◆ **Work instructions**
Pictures stay out of the copy. Everything else in the records must be repeated exactly.

*** Opening Data ***

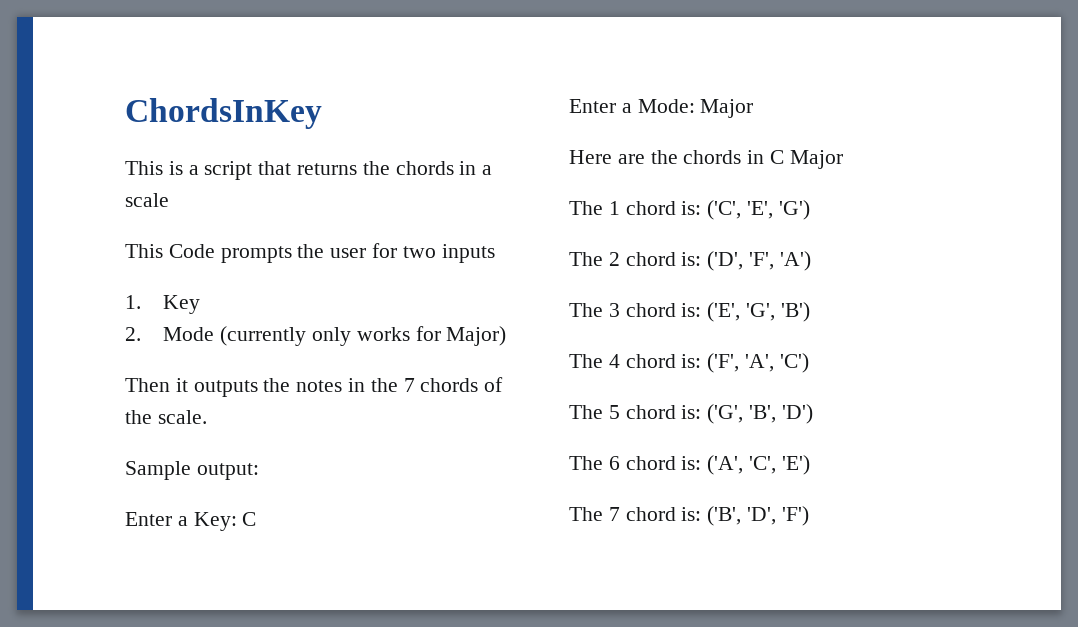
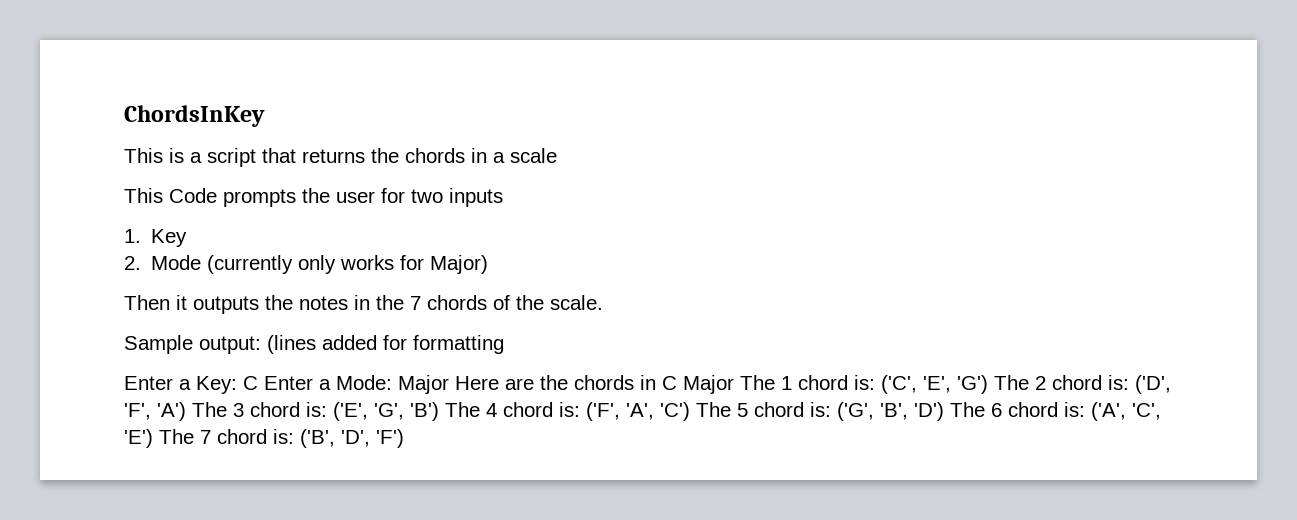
- Sample output:
+ Sample output: (lines added for formatting
- Enter a Key: C
- Enter a Mode: Major
- Here are the chords in C Major
- The 1 chord is:
+ Enter a Key: C Enter a Mode: Major Here are the chords in C Major The 1 chord is:
- ('C', 'E', 'G')
- The 2 chord is:
+ ('C', 'E', 'G') The 2 chord is:
- ('D', 'F', 'A')
- The 3 chord is:
+ ('D', 'F', 'A') The 3 chord is:
- ('E', 'G', 'B')
- The 4 chord is:
+ ('E', 'G', 'B') The 4 chord is:
- ('F', 'A', 'C')
- The 5 chord is:
+ ('F', 'A', 'C') The 5 chord is:
- ('G', 'B', 'D')
- The 6 chord is:
+ ('G', 'B', 'D') The 6 chord is:
- ('A', 'C', 'E')
- The 7 chord is:
+ ('A', 'C', 'E') The 7 chord is:

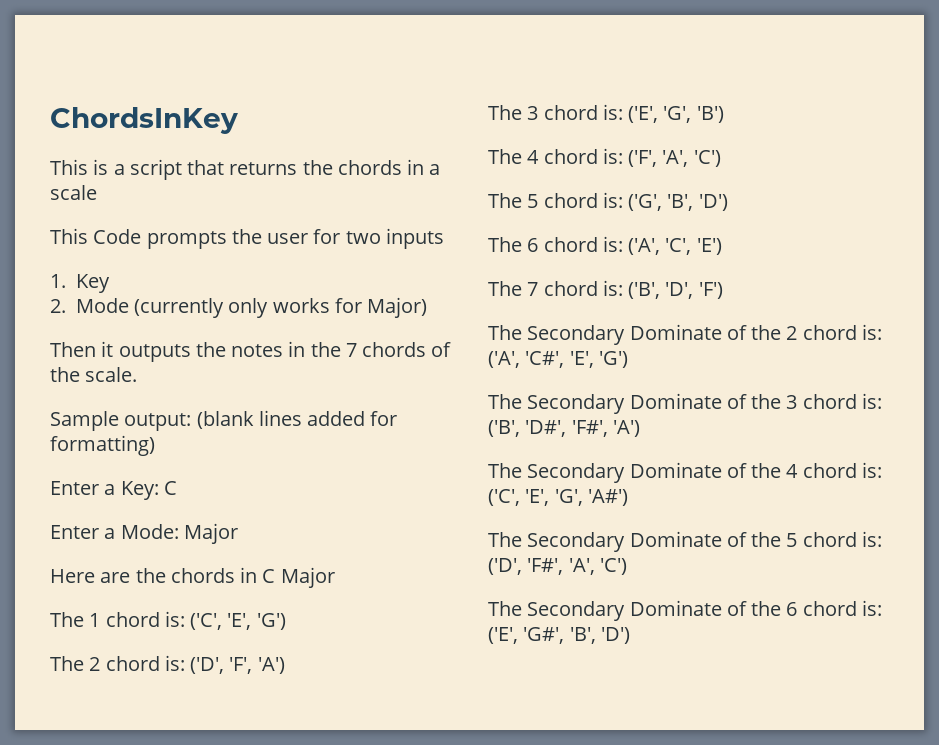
- Sample output: (lines added for formatting
+ Sample output: (blank lines added for formatting)
- Enter a Key: C Enter a Mode: Major Here are the chords in C Major The 1 chord is:
+ Enter a Key: C
+ Enter a Mode: Major
+ Here are the chords in C Major
+ The 1 chord is:
- ('C', 'E', 'G') The 2 chord is:
+ ('C', 'E', 'G')
+ The 2 chord is:
- ('D', 'F', 'A') The 3 chord is:
+ ('D', 'F', 'A')
+ The 3 chord is:
- ('E', 'G', 'B') The 4 chord is:
+ ('E', 'G', 'B')
+ The 4 chord is:
- ('F', 'A', 'C') The 5 chord is:
+ ('F', 'A', 'C')
+ The 5 chord is:
- ('G', 'B', 'D') The 6 chord is:
+ ('G', 'B', 'D')
+ The 6 chord is:
- ('A', 'C', 'E') The 7 chord is:
+ ('A', 'C', 'E')
+ The 7 chord is:
+ The Secondary Dominate of the 2 chord is: ('A', 'C#', 'E', 'G')
+ The Secondary Dominate of the 3 chord is: ('B', 'D#', 'F#', 'A')
+ The Secondary Dominate of the 4 chord is: ('C', 'E', 'G', 'A#')
+ The Secondary Dominate of the 5 chord is: ('D', 'F#', 'A', 'C')
+ The Secondary Dominate of the 6 chord is: ('E', 'G#', 'B', 'D')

*** Closing Data ***

◆ **Answer to this problem**
- Sample output:
+ Sample output: (lines added for formatting
- Enter a Key: C
- Enter a Mode: Major
- Here are the chords in C Major
- The 1 chord is:
+ Enter a Key: C Enter a Mode: Major Here are the chords in C Major The 1 chord is:
- ('C', 'E', 'G')
- The 2 chord is:
+ ('C', 'E', 'G') The 2 chord is:
- ('D', 'F', 'A')
- The 3 chord is:
+ ('D', 'F', 'A') The 3 chord is:
- ('E', 'G', 'B')
- The 4 chord is:
+ ('E', 'G', 'B') The 4 chord is:
- ('F', 'A', 'C')
- The 5 chord is:
+ ('F', 'A', 'C') The 5 chord is:
- ('G', 'B', 'D')
- The 6 chord is:
+ ('G', 'B', 'D') The 6 chord is:
- ('A', 'C', 'E')
- The 7 chord is:
+ ('A', 'C', 'E') The 7 chord is:

- Sample output: (lines added for formatting
+ Sample output: (blank lines added for formatting)
- Enter a Key: C Enter a Mode: Major Here are the chords in C Major The 1 chord is:
+ Enter a Key: C
+ Enter a Mode: Major
+ Here are the chords in C Major
+ The 1 chord is:
- ('C', 'E', 'G') The 2 chord is:
+ ('C', 'E', 'G')
+ The 2 chord is:
- ('D', 'F', 'A') The 3 chord is:
+ ('D', 'F', 'A')
+ The 3 chord is:
- ('E', 'G', 'B') The 4 chord is:
+ ('E', 'G', 'B')
+ The 4 chord is:
- ('F', 'A', 'C') The 5 chord is:
+ ('F', 'A', 'C')
+ The 5 chord is:
- ('G', 'B', 'D') The 6 chord is:
+ ('G', 'B', 'D')
+ The 6 chord is:
- ('A', 'C', 'E') The 7 chord is:
+ ('A', 'C', 'E')
+ The 7 chord is:
+ The Secondary Dominate of the 2 chord is: ('A', 'C#', 'E', 'G')
+ The Secondary Dominate of the 3 chord is: ('B', 'D#', 'F#', 'A')
+ The Secondary Dominate of the 4 chord is: ('C', 'E', 'G', 'A#')
+ The Secondary Dominate of the 5 chord is: ('D', 'F#', 'A', 'C')
+ The Secondary Dominate of the 6 chord is: ('E', 'G#', 'B', 'D')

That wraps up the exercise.